Hell on Wheels

Driving in OC, in your own words

Here I was judging you, and all you needed was a Slurpee fix, stat!


To the 45-year-old Infiniti driver, the irresponsible asshole who wrecked my parents' new car on Laguna Canyon Road last month; who made an illegal left turn; who wasn't carrying his driver's license or proof of insurance; who gave the cops false information regarding his insurance; whose insurance company shows no policy on file; who was driving a car registered in his daddy's name; who admitted to the cops that he'd been drinking—but wasn't arrested because he's a white man from Orange County who drives an Infiniti; who won't answer his phone; and who probably votes Republican because he feels people need to exercise more "personal responsibility": I look forward to seeing you run into my parents one more time —in court!


You were the guy in the white Toyota T100 pickup with the extra cab and the tinted windows that I had the unfortunate experience of driving behind through my friend's apartment complex two weeks ago. I patiently trailed behind you as you crept along at 5 mph. When the opportunity presented itself, I tried to pass you, only to have you jerk your truck over to the left to block me, causing me to almost hit you. I didn't do anything by way of response: I was stunned that you felt the need to dictate others' driving. Once you "allowed" us both to start moving again—which was, like, a full 15 seconds later—I continued to trail behind you. Then you sped off down a side street and cut back in front of me farther down the road. I slowed to get your plate number as you hung out your window, screaming, "WHAT'S YOUR F****** PROBLEM?!? WHAT'S YOUR F****** PROBLEM?!?" as if I were the one who had done something. It's pretty obvious you're the one with the "fucking problem"—a power trip, a bad mood—and saw that I was a lone female and thus an easy and safe target for your hostility. The only thing you didn't realize is that sometimes females have male family members willing to go back and take care of business on their behalf. We've already gone back to your apartment complex. We know where you park your truck. And now we know where to find it.

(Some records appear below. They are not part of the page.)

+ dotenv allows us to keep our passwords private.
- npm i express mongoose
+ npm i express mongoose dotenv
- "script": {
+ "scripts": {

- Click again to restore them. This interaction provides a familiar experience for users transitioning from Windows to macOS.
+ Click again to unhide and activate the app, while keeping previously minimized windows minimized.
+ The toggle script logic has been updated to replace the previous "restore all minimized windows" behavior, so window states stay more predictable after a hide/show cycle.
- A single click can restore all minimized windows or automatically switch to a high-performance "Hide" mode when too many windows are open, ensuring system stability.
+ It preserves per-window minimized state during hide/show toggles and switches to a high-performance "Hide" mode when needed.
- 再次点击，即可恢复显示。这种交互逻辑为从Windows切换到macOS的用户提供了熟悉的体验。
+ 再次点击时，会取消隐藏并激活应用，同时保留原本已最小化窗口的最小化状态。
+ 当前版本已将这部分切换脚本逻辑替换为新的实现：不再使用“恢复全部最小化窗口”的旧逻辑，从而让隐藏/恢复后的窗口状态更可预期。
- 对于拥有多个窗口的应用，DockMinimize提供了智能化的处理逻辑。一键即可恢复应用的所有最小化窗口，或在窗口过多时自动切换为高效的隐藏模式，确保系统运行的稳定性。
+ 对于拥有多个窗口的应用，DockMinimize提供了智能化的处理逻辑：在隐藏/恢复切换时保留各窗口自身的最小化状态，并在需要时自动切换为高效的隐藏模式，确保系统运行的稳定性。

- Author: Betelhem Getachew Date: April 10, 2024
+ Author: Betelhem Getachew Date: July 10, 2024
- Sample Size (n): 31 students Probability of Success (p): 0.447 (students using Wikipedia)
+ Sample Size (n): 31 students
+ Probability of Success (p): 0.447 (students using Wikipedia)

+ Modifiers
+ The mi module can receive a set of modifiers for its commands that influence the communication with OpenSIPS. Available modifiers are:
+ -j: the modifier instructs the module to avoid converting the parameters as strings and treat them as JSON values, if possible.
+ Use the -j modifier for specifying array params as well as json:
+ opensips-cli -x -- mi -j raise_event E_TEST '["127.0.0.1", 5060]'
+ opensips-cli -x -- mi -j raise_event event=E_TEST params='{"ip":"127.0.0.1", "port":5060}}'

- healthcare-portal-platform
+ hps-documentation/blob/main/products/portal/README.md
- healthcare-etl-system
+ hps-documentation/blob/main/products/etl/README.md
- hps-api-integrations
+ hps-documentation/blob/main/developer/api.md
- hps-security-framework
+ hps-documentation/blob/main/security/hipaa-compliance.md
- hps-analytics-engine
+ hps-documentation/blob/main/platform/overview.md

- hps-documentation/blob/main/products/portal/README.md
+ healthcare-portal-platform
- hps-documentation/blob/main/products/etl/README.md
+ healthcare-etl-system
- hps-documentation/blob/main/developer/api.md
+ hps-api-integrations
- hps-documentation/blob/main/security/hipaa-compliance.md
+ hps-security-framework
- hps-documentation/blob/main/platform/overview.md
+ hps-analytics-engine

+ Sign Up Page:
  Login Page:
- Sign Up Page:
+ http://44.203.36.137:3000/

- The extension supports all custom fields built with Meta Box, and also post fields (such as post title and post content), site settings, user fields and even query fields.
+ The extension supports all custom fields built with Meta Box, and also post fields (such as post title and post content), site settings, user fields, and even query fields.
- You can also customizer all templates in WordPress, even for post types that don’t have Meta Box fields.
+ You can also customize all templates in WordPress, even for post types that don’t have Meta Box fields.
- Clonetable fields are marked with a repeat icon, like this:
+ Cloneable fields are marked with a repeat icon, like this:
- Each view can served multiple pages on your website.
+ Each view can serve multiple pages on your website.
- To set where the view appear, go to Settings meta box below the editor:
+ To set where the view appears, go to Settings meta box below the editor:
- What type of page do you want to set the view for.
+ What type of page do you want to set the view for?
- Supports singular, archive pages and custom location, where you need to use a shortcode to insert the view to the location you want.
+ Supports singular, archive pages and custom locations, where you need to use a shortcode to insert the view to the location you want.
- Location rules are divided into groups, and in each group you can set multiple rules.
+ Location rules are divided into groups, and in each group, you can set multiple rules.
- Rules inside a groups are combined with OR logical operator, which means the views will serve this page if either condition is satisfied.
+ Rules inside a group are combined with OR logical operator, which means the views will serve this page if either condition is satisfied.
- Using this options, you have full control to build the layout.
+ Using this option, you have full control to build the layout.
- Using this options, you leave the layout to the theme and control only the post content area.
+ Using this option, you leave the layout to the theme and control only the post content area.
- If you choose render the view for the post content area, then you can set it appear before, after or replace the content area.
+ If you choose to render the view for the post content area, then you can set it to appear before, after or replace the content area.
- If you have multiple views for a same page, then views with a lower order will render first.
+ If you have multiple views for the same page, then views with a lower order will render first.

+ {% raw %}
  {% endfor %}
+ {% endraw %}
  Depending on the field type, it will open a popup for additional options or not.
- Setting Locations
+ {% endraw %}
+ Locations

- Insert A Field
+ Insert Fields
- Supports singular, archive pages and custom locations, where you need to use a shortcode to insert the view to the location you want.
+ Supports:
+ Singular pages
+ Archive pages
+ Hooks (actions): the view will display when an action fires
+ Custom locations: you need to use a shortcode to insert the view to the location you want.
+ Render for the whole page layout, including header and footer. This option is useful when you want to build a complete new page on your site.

You were going through the toll booth on the Newport Coast Drive exit this past Sunday. I waited behind your Ford Explorer and wondered about the delay until you plopped down out of the driver's seat and waddled up to my car window. I knew when I saw you coming that you needed coins. No problem there: I use the cheap stretches of the toll road all the time and usually have plenty of quarters. The problem was having to watch you waddle back to scramble into your SUV. Your shorts were hysterically large even on your already large ass. They were slipping down with your every step. My heart was struck with fear that I might have to see what they heretofore barely covered. Fortunately, you clutched those shorts, opened your door and still kept those coins in your chubby little fist. And you got through the toll booth! Thank you. Praise the Lord. Amen.